Activity: Below are entries. Reproduce exactly the lines between the line holding "color: #ffffff;" and the line holding "height: 32px;", inclusive, and only those.

(Items listed in a dataset)
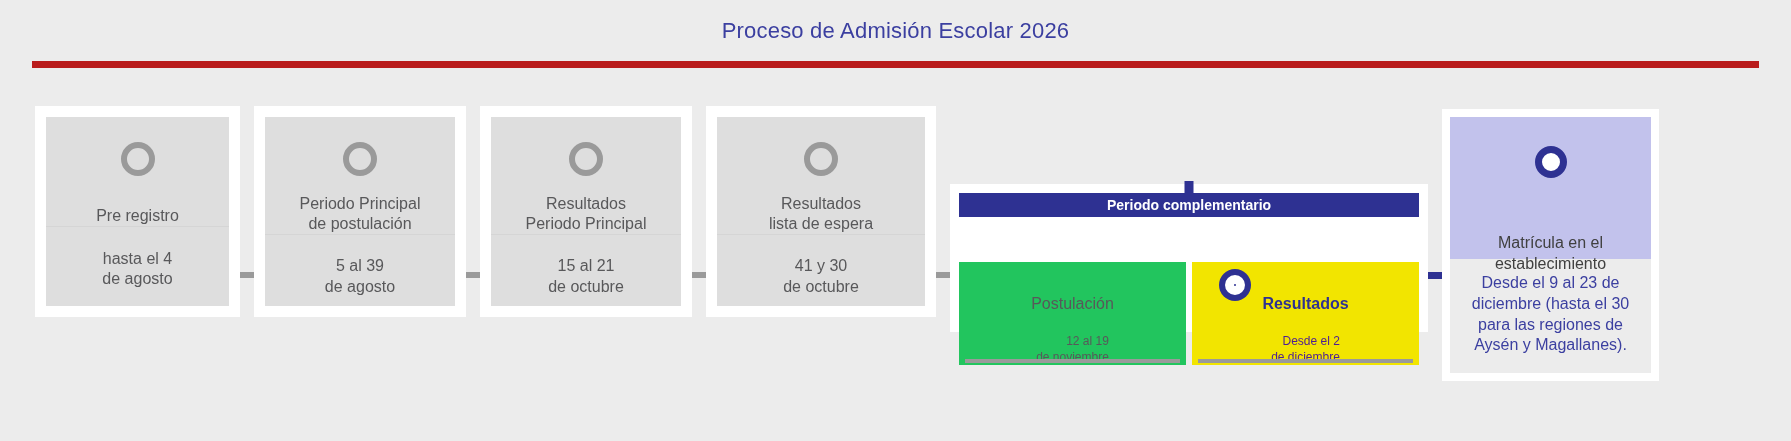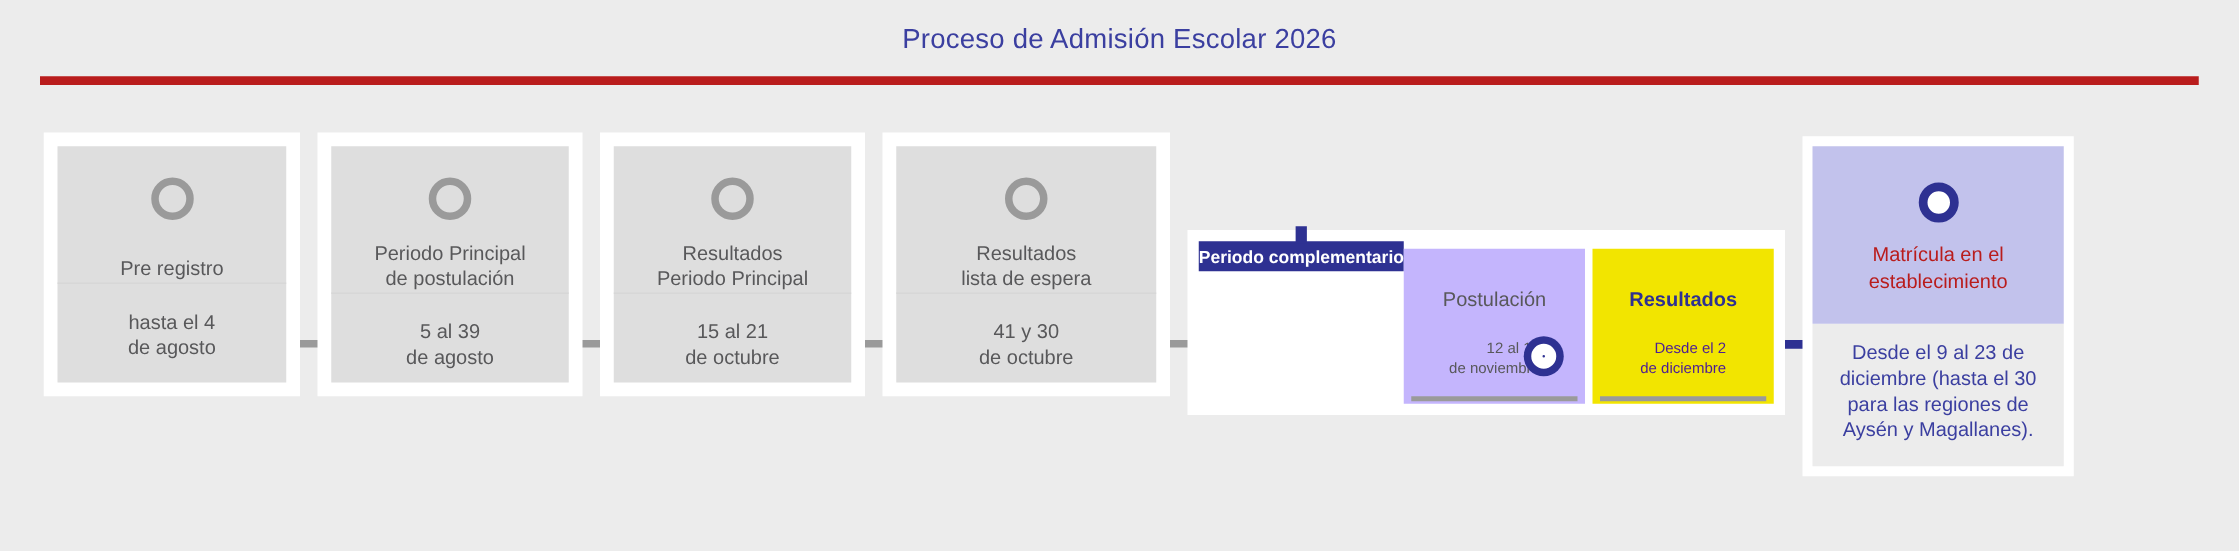--- a/index.html
+++ b/index.html
@@ -120,21 +120,22 @@
 
   
   #group-complementary {
     position: relative;
     align-self: flex-start;
     margin-top: 78px;
     background: #ffffff;
     padding: 9px;
     height: 148px;
     display: flex;
-    flex-direction: row;
+    flex-direction: column;
+    gap: 39px;
   }
   #group-header {
     background: #2e3192;
     color: #ffffff;
     font-size: 14px;
     font-weight: bold;
     text-align: center;
     height: 24px;
     line-height: 24px;
     position: relative;
@@ -156,21 +157,21 @@
     padding-top: 6px;
     gap: 6px;
   }
   .sub-panel {
     flex: 1;
     display: flex;
     flex-direction: column;
     align-items: center;
     position: relative;
   }
-  .sub-panel.neutral { background: #c4b5fd; }
+  .sub-panel.neutral { background: #22c55e; }
   .sub-panel.accent  { background: #f2e500; }
 
   .sub-title {
     font-size: 16px;
     text-align: center;
     margin-top: 32px;
     line-height: 1.25;
   }
   .sub-date {
     font-size: 12px;
@@ -228,23 +229,23 @@
     top: 45px;
     transform: translate(-50%, -50%);
     width: 32px;
     height: 32px;
     border-radius: 50%;
     background: #ffffff;
     border: 7px solid #2e3192;
     z-index: 5;
   }
   #final-title {
-    margin-top: 78px;
-    font-size: 16px;
-    color: #b91c1c;
+    margin-top: 116px;
+    font-size: 16px;
+    color: #404040;
     text-align: center;
     line-height: 1.3;
     padding: 0 8px;
   }
   #final-body {
     background: #ececec;
     flex: 1;
     height: 114px;
     padding: 14px 8px 0 8px;
   }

Task result:
     color: #ffffff;
     font-size: 14px;
     font-weight: bold;
     text-align: center;
     height: 24px;
     line-height: 24px;
     position: relative;
@@ -156,21 +157,21 @@
     padding-top: 6px;
     gap: 6px;
   }
   .sub-panel {
     flex: 1;
     display: flex;
     flex-direction: column;
     align-items: center;
     position: relative;
   }
-  .sub-panel.neutral { background: #c4b5fd; }
+  .sub-panel.neutral { background: #22c55e; }
   .sub-panel.accent  { background: #f2e500; }
 
   .sub-title {
     font-size: 16px;
     text-align: center;
     margin-top: 32px;
     line-height: 1.25;
   }
   .sub-date {
     font-size: 12px;
@@ -228,23 +229,23 @@
     top: 45px;
     transform: translate(-50%, -50%);
     width: 32px;
     height: 32px;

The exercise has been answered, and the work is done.